According to officials, the attack happened Friday morning, when the neighbor was out walking her dog.
The neighbor said she was "surprised to notice" the deer following her before it attacked, knocking her down and "trashing her with its antlers."
The attack went on for several minutes as the victim tried to run to a neighbor's house, and then to her own home.
"Repeatedly the deer knocked her down and gored her," CPW said. "The deer even continued to attack as she frantically opened her garage door."
The attack finally came to an end when the woman ran between two cars in her garage.
The victim suffered serious cuts to her head, cheek and legs. She was also bruised and hospitalized overnight.
A wildlife officer who responded to the scene discovered the deer with "fresh blood covering its antlers" that "aggressively" approached the officer, according to the agency.
The officer euthanized the deer and took it to CPW’s animal health lab in Fort Collins to test it for rabies and other diseases.
"The deer’s stomach contents confirm it was being fed by humans as it contained out-of-season foods including hay, grain, corn and possibly potato," the agency said.

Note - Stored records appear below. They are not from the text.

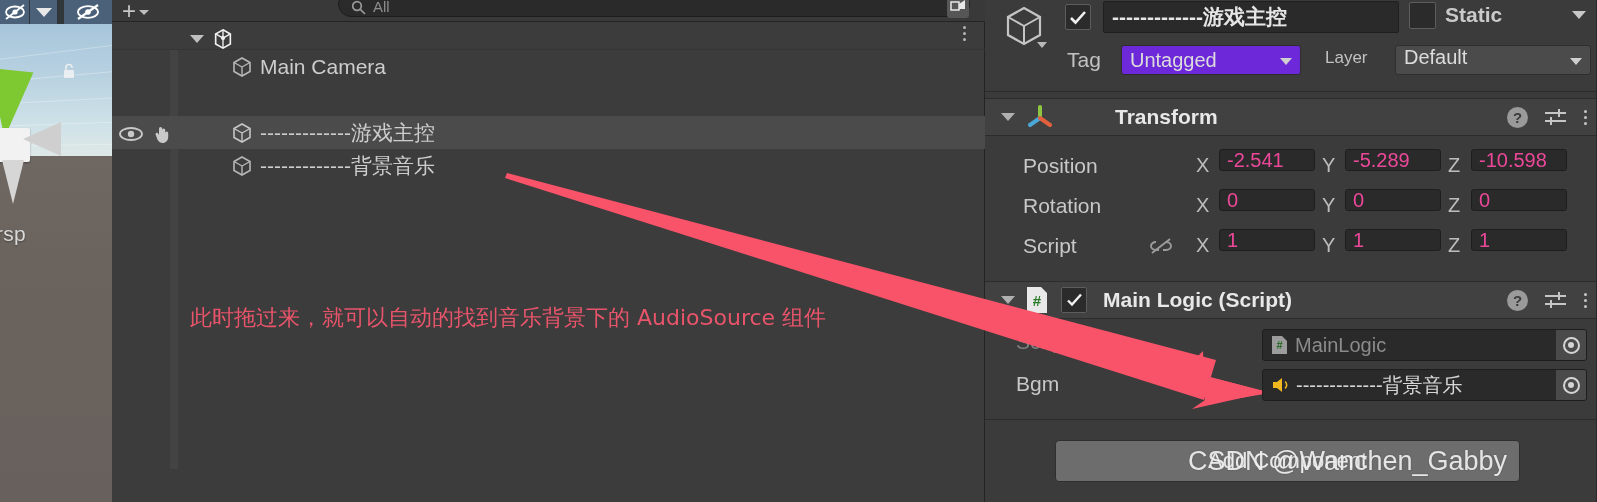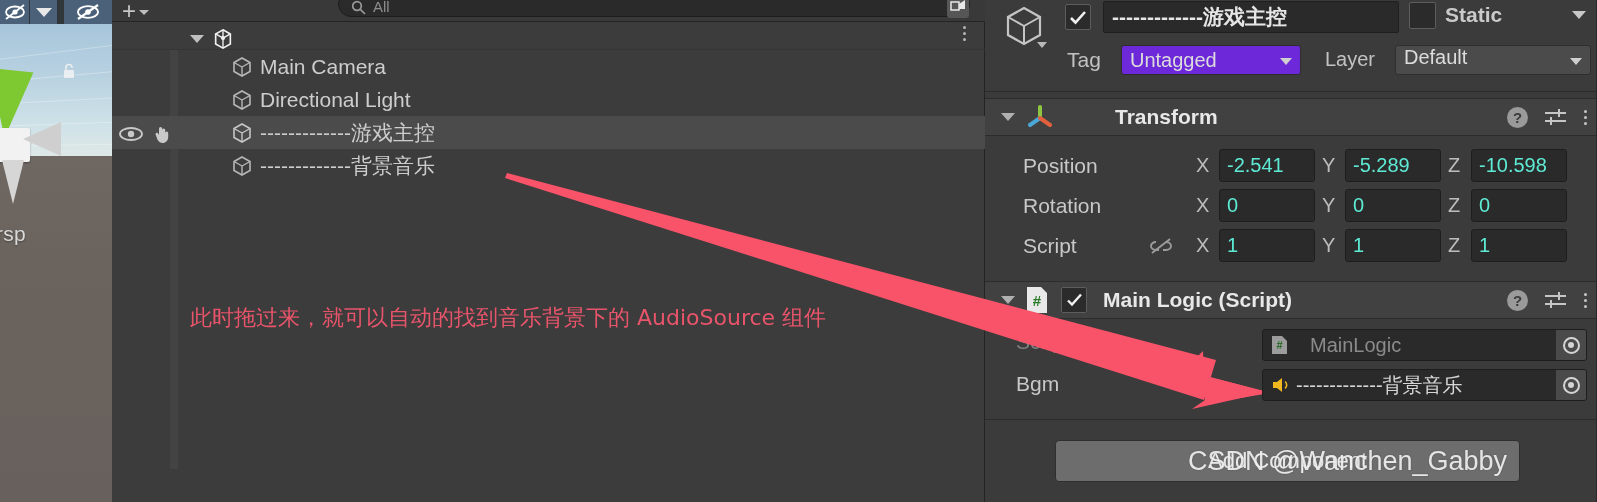--- a/index.html
+++ b/index.html
@@ -208,7 +208,7 @@
     display: flex; align-items: center; padding: 0 8px;
     color: #dcdcdc; font-size: 20px;
   }
-  #layer-label { position: absolute; left: 340px; top: 48px; color: #c2c2c2; font-size: 20px; }
+  #layer-label { position: absolute; left: 340px; top: 48px; color: #c2c2c2; font-size: 17px; }
   #layer-dd {
     position: absolute; left: 410px; top: 45px; width: 196px; height: 30px;
     background: #4b4b4b; border: 1px solid #2e2e2e; border-radius: 3px;

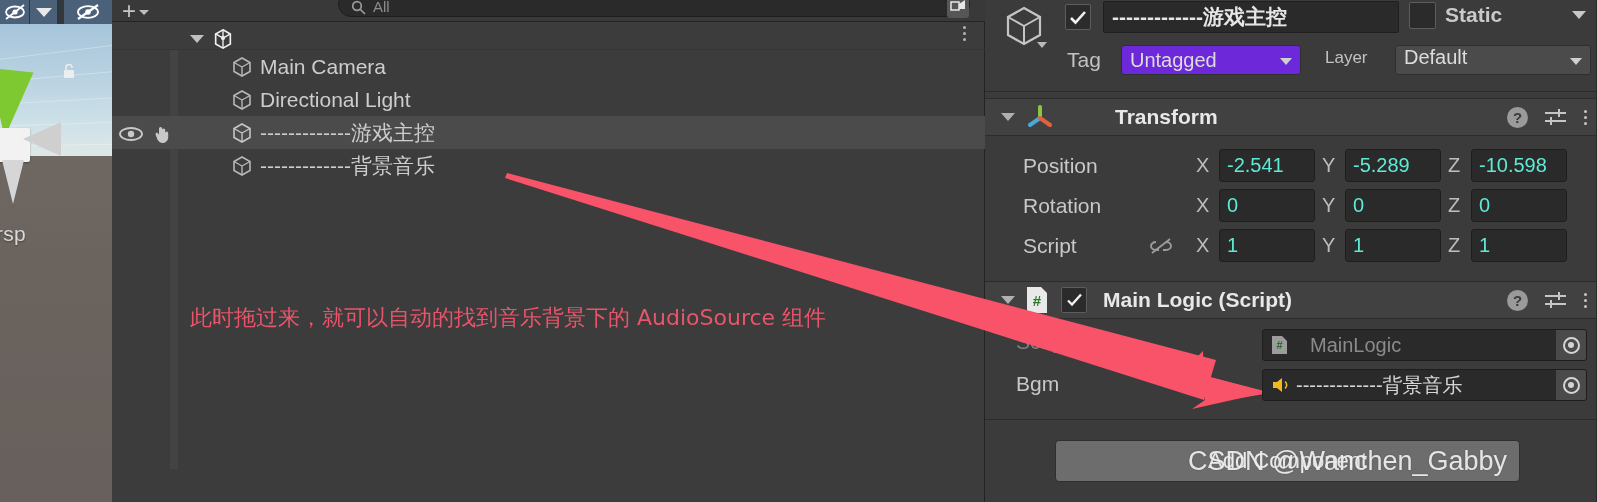--- a/index.html
+++ b/index.html
@@ -387,13 +387,6 @@
       <span class="row-label">Main Camera</span>
     </div>
 
-    <div class="hier-row" style="top:83px;">
-      <svg class="go-icon" style="top:5px;" viewBox="0 0 24 24">
-        <path d="M12 3 L20 7.5 L20 16.5 L12 21 L4 16.5 L4 7.5 Z" fill="none" stroke="#b7b7b7" stroke-width="1.6"></path>
-        <path d="M12 12 L12 21 M12 12 L4 7.5 M12 12 L20 7.5" stroke="#b7b7b7" stroke-width="1.4"></path>
-      </svg>
-      <span class="row-label">Directional Light</span>
-    </div>
 
     <div class="hier-row selected" style="top:116px;">
       <div class="row-icons" style="top:7px;">

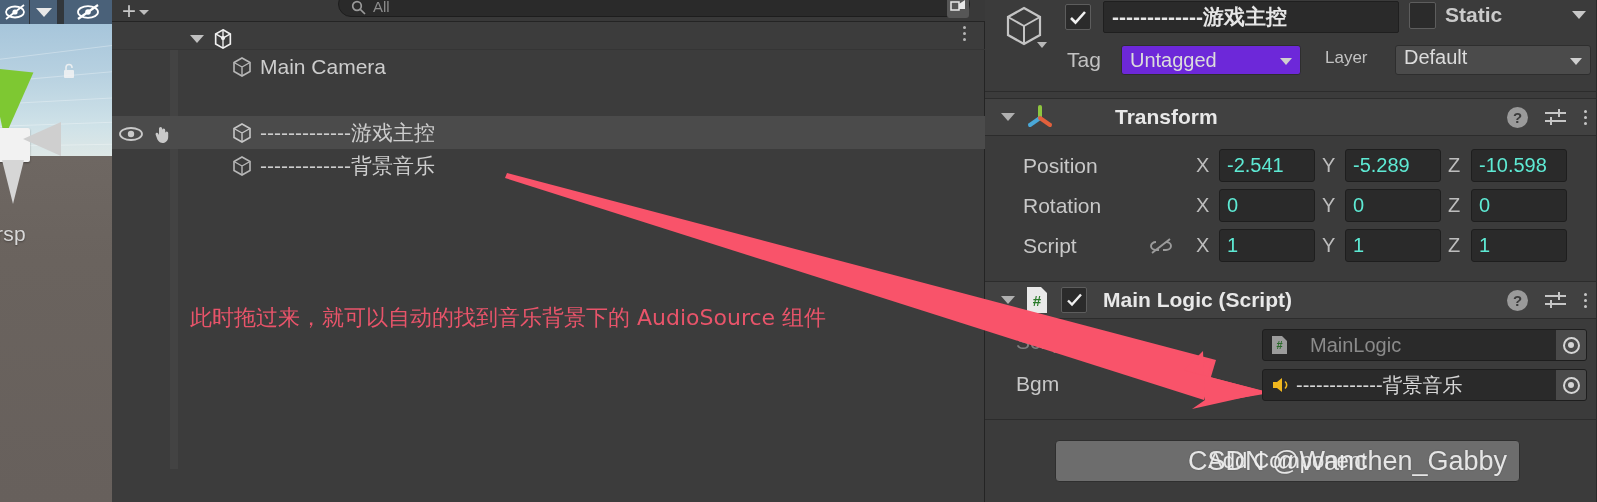--- a/index.html
+++ b/index.html
@@ -249,9 +249,9 @@
   .tf-label { position: absolute; left: 38px; top: 8px; color: #c8c8c8; font-size: 21px; }
   .axis-label { position: absolute; top: 8px; color: #bdbdbd; font-size: 20px; }
   .num-field {
-    position: absolute; top: 3px; height: 33px;
+    position: absolute; top: 3px; height: 22px;
     background: #2a2a2a; border: 1px solid #1e1e1e; border-radius: 3px;
-    color: #5eead4; font-size: 20px; display: flex; align-items: center;
+    color: #ec4899; font-size: 20px; display: flex; align-items: center;
     padding-left: 7px; overflow: hidden; white-space: nowrap;
   }
 

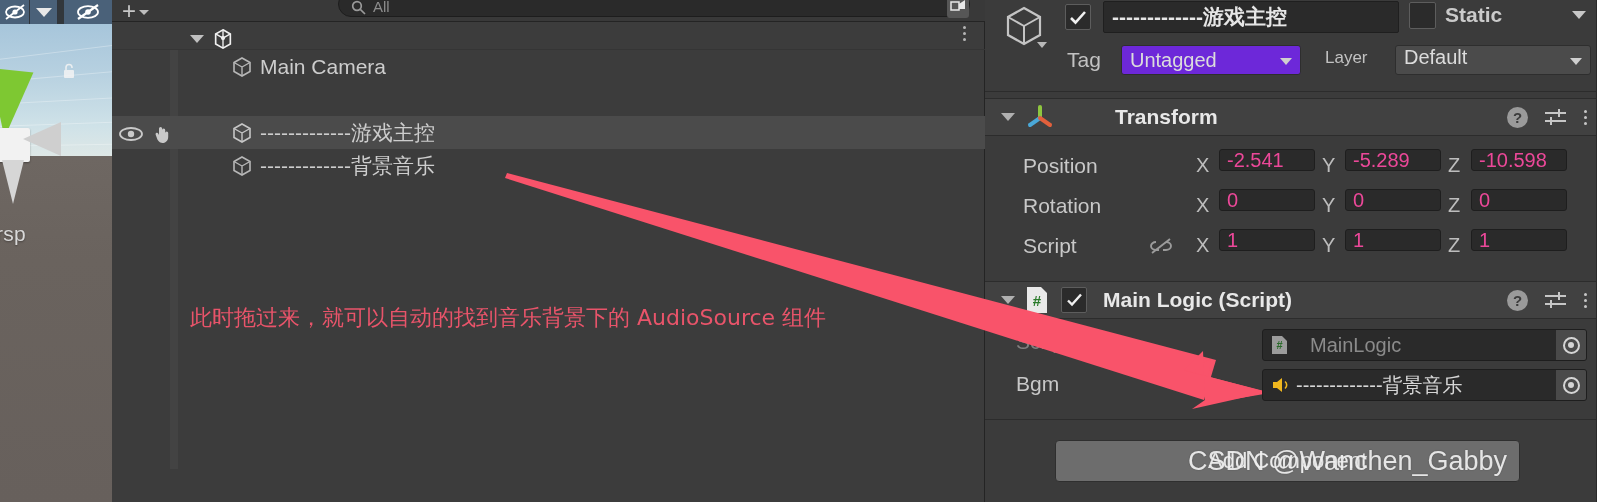--- a/index.html
+++ b/index.html
@@ -551,7 +551,7 @@
       <path d="M1 1 H11 L16 6 V19 H1 Z" fill="#9c9c9c"></path>
       <text x="8.5" y="14" font-size="11" font-weight="bold" fill="#2a6b2a" text-anchor="middle" font-family="'Liberation Sans',sans-serif">#</text>
     </svg>
-    <span style="color:#8b8b8b;font-size:20px;margin-left:22px;">MainLogic</span>
+    <span style="color:#8b8b8b;font-size:20px;margin-left:7px;">MainLogic</span>
     <span class="obj-picker">
       <span class="picker-ring">
           <span class="picker-dot"></span>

Housley was cited with illegal possession of wildlife and illegally feeding wildlife, both misdemeanors. She was also issued a warning for possessing live wildlife without a license after she described keeping the buck in her home, her garage, and on her property, according to CPW.
The two misdemeanors carry fines and surcharges totaling $1,098.50, CPW said.
“Feeding deer habituates them to humans. They lose their fear of humans and that leads to these outcomes that are tragic for both wildlife and people," McGee said in a statement. "Injured and orphaned wildlife should be taken to licensed wildlife rehabilitators.”